Going to Vietnam the first time was life-changing for sure; maybe because it was all so new and different to my life before and the world I grew up in. The food, culture, landscape and smell; they’re all inseparable. It just seemed like another planet; a delicious one that sort of sucked me in and never let go.” – Anthony Bourdain, 2014.

 

Anthony Bourdain was a world-renowned chef, a seasoned traveler, author and a fondly remembered people’s person. Mr. Bourdain’ great love and appreciation for Vietnam – his “first love” – is no longer a surprise, with him having produced several episodes for not one, but two television series featuring different places throughout the country; in and around major destinations such as Saigon, Hanoi and in Hue.

 

The following blog is written in honor of the late Anthony Bourdain, aiming to retrace the culinary kings ‘foodsteps’ through his episode based in Saigon, named “Vietnam – There’s No Place Like Home”. During which, Mr. Bourdain is seen pondering whether or not he could make Vietnam his home, someday. “But with the sensory overload – a caffeine-like rush of heightened perception, one that always leads to good things” – Mr. Bourdain is heard saying as he navigates through an endless stream of traffic and across busy intersections on his way to his first ‘foodstep’ in Saigon.
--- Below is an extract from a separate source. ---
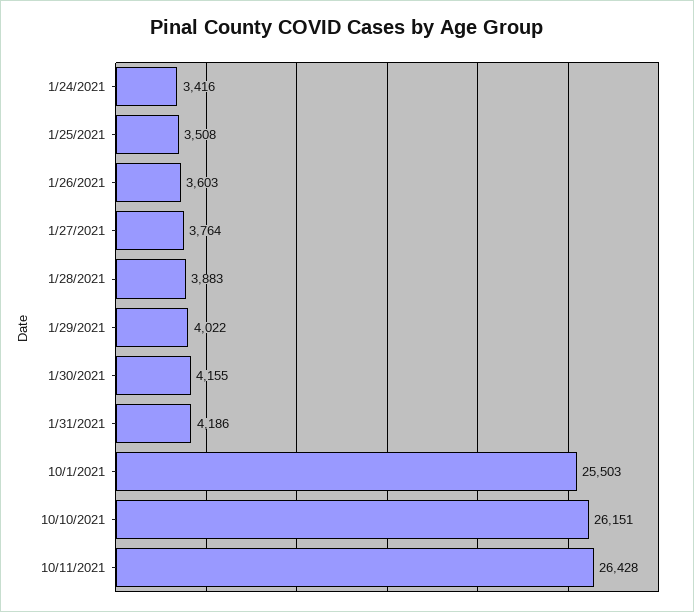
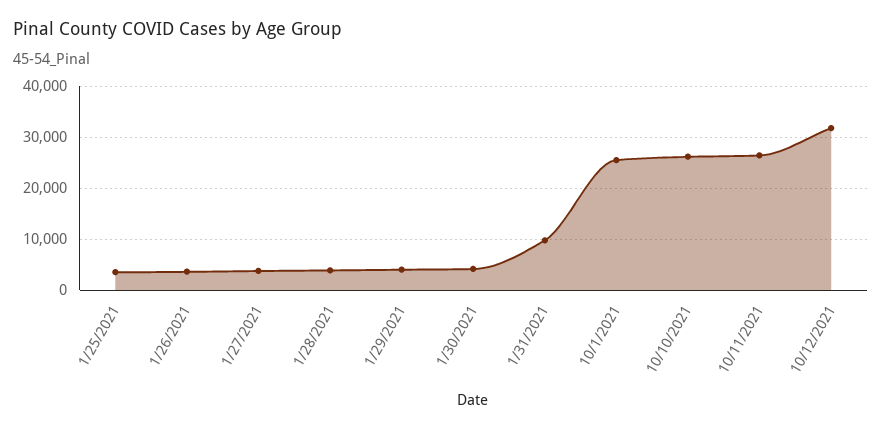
1/24/2021: 3416 -> none
1/31/2021: 4186 -> 10000
10/12/2021: none -> 32000

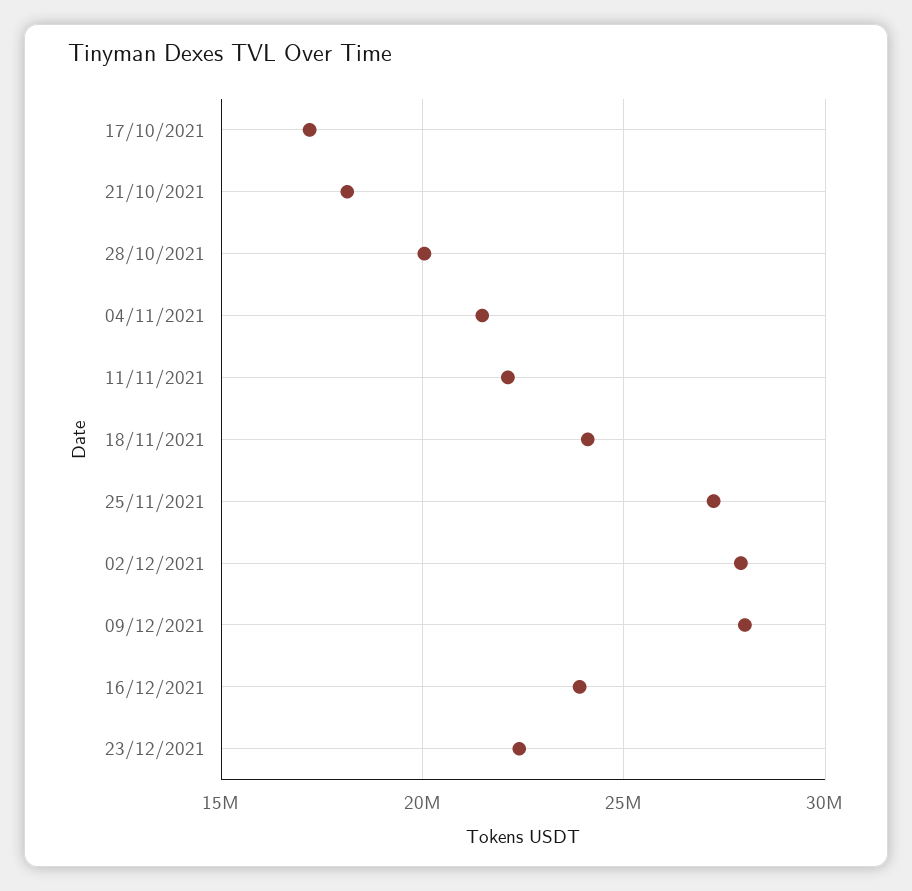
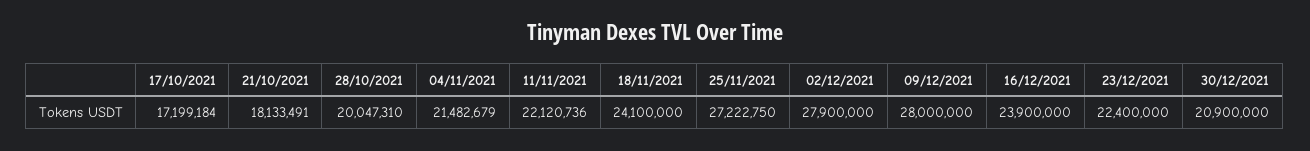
30/12/2021: none -> 20900000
Vietnam Food Tours – Follow foodstep of Anthony Bourdain in Vietnam Part I and Part II

 

Banh Xeo (Sizzling Pancakes/ Crepes)

As Mr. Bourdain nears his first stop in the episode named ‘Vietnam – There’s No Place Like Home’, a loud sizzling hiss can already be heard street-side as he nears the kitchen of the restaurant. Banh Xeo (or sizzling pancakes/ crepes); the word ‘banh’ means ‘cake’ in English, and ‘xeo’ is the sizzling sound it makes when being fried in a pan! Mr. Bourdain describes the dish as being “a wonderful mutation of the classic” (referring to the French crepe). Banh Xeo is composed of a savory white pancake made from a mix of water, turmeric powder and rice flour, and can sometimes be combined with coconut milk, too. Once the pancake is fried to a crisp in a pan, thrown on top are chunks of pork, juicy little shrimps, saffron, mung beans and fresh bean sprouts. “All of the senses are engaged here”, Mr. Bourdain exclaims as he peers onto the table set before him, holding a broad array of coloured assortments. Banh Xeo is eaten in combination with a platter of fresh local herbs like lettuce, cinnamon basil, fish mint and fresh mint. Chunks of the sizzling pancake are torn off and wrapped up in the fresh herbs, and then bitten into. Common condiments eaten in pair with Banh Xeo include fish sauce, chili, and lemon juice. You won’t need to master the art of using chopsticks for this one, since the crunchy wraps are simply eaten by hand. 

Banh Xeo – “a wonderful mutation of the classic”

Banh Xeo is often served with fresh herbs and flavorful dipping sauces

Price: 80,000VND (~$3.5)

Best Place to Eat: 46A Dinh Cong Trang, Tan Dinh ward, District 1

 

Vietnamese Snack Foods (snails, chicken feet, freshwater crabs)

Next up in Saigon, Bourdain heads to a place hailed as being the ‘snail street’ to meet up with his Vietnamese friend Ha, who introduces him to a selection of great, hearty snack foods to accompany a few cold beers. The first dish brought onto the table is fried buttered snails in a thick tamarind sauce, which gets wolfed down very quickly – “Yeah I could eat this like soup” Mr. Bourdain says with utmost seriousness. Chicken feet are one of the most popular late night snacks found across the nation, either boiled or barbequed. Mr. Bourdain is then seen chowing down eagerly on what he describes as being “America’s favorite flavor”, grilled chicken. He recognizes that while the ‘chewiness’ of chicken feet may be an acquired taste for those who haven’t grown up with it, it is something that can be quickly gotten used to. Freshwater crabs are quickly stir-fried by the head-chef, a 60 year old woman, then served up along with a set of crab crackers. Having been described as being “like, the ultimate beer drinking food” by Mr. Bourdain, he put on an even broader smile once having realized that he can also eat the shells!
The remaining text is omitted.